Un vendedor no puede cerrar una venta a tiempo porque no tiene información actualizada de inventario. Un cliente se pierde porque nadie dio seguimiento a su cotización. Un proyecto se retrasa porque los materiales se pidieron tarde. En la superficie, cada uno de estos hechos parece un problema distinto. En el fondo, todos comparten la misma raíz: no existe un sistema que organice la información, los procesos y las responsabilidades.

Por qué esto es diferente de lo que te han dicho antes

La mayoría de los consultores llegan con una solución ya definida: un software, una metodología, una plantilla. Y aunque estas herramientas pueden ayudar, si se implementan sobre una base desorganizada, terminan generando el mismo caos, solo que ahora con una herramienta más cara.

La tecnología no organiza una empresa. La tecnología potencia una empresa que ya está organizada.

Por eso, antes de pensar en qué sistema instalar o qué proceso automatizar, es necesario responder una pregunta mucho más básica: ¿cómo fluye realmente la información en tu empresa hoy?

¿Quién toma cada decisión? ¿Dónde queda registrada? ¿Cómo se entera el resto del equipo? ¿Qué pasa si tú no estás?

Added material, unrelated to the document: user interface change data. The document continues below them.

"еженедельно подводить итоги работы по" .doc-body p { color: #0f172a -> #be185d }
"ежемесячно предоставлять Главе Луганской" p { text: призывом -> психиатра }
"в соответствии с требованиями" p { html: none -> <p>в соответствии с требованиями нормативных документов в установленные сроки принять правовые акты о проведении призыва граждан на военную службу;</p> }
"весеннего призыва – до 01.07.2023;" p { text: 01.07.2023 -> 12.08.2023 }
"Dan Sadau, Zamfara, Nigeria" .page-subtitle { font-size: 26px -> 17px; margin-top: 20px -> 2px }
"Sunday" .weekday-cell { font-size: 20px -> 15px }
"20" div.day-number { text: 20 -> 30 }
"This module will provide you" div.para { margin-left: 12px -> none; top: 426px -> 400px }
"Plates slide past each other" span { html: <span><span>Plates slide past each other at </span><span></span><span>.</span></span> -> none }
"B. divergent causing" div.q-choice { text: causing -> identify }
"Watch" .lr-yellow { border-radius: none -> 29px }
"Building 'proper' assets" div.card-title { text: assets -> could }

Cuando estas preguntas no tienen una respuesta clara, cualquier solución que se intente aplicar —por más moderna que sea— tendrá una base débil.

Organización no significa burocracia

Es común que, al hablar de organización, muchos empresarios piensen en procesos rígidos, formularios interminables y reuniones que consumen tiempo sin generar resultados. Pero organizar una empresa no significa llenarla de trámites.

Significa que la información correcta llegue a la persona correcta, en el momento correcto, sin depender de la memoria de nadie ni de que el dueño esté presente para autorizarlo todo.

Una empresa organizada no es más lenta. Es más rápida, porque elimina la fricción, las esperas y los reprocesos que hoy consumen tiempo sin que se note.

X      Lo que la mayoría hace

  1. Contratar más personal.
  2. Cambiar de software.    
  3. Invertir en publicidad.   

√       Lo que realmente funciona

  1. Diagnosticar cómo fluye la información.
  2. Organizar los procesos.                            
  3. Incorporar la tecnología adecuada.       

La reflexión de Harold Arce

Durante años me preguntaron: "¿qué sistema me recomiendas?" y durante años caí en el error de responder directamente con una herramienta. Con el tiempo entendí que esa pregunta estaba mal planteada. La pregunta correcta es: "¿cómo está organizada tu empresa hoy?". Porque instalar tecnología sobre el desorden solo produce desorden más rápido y más caro. La transformación real no comienza con un software. Comienza con entender cómo se mueve la información dentro del negocio, quién la necesita y por qué hoy no llega a tiempo. Ese diagnóstico es el punto de partida de todo lo que hacemos en Tu Administrador Online®.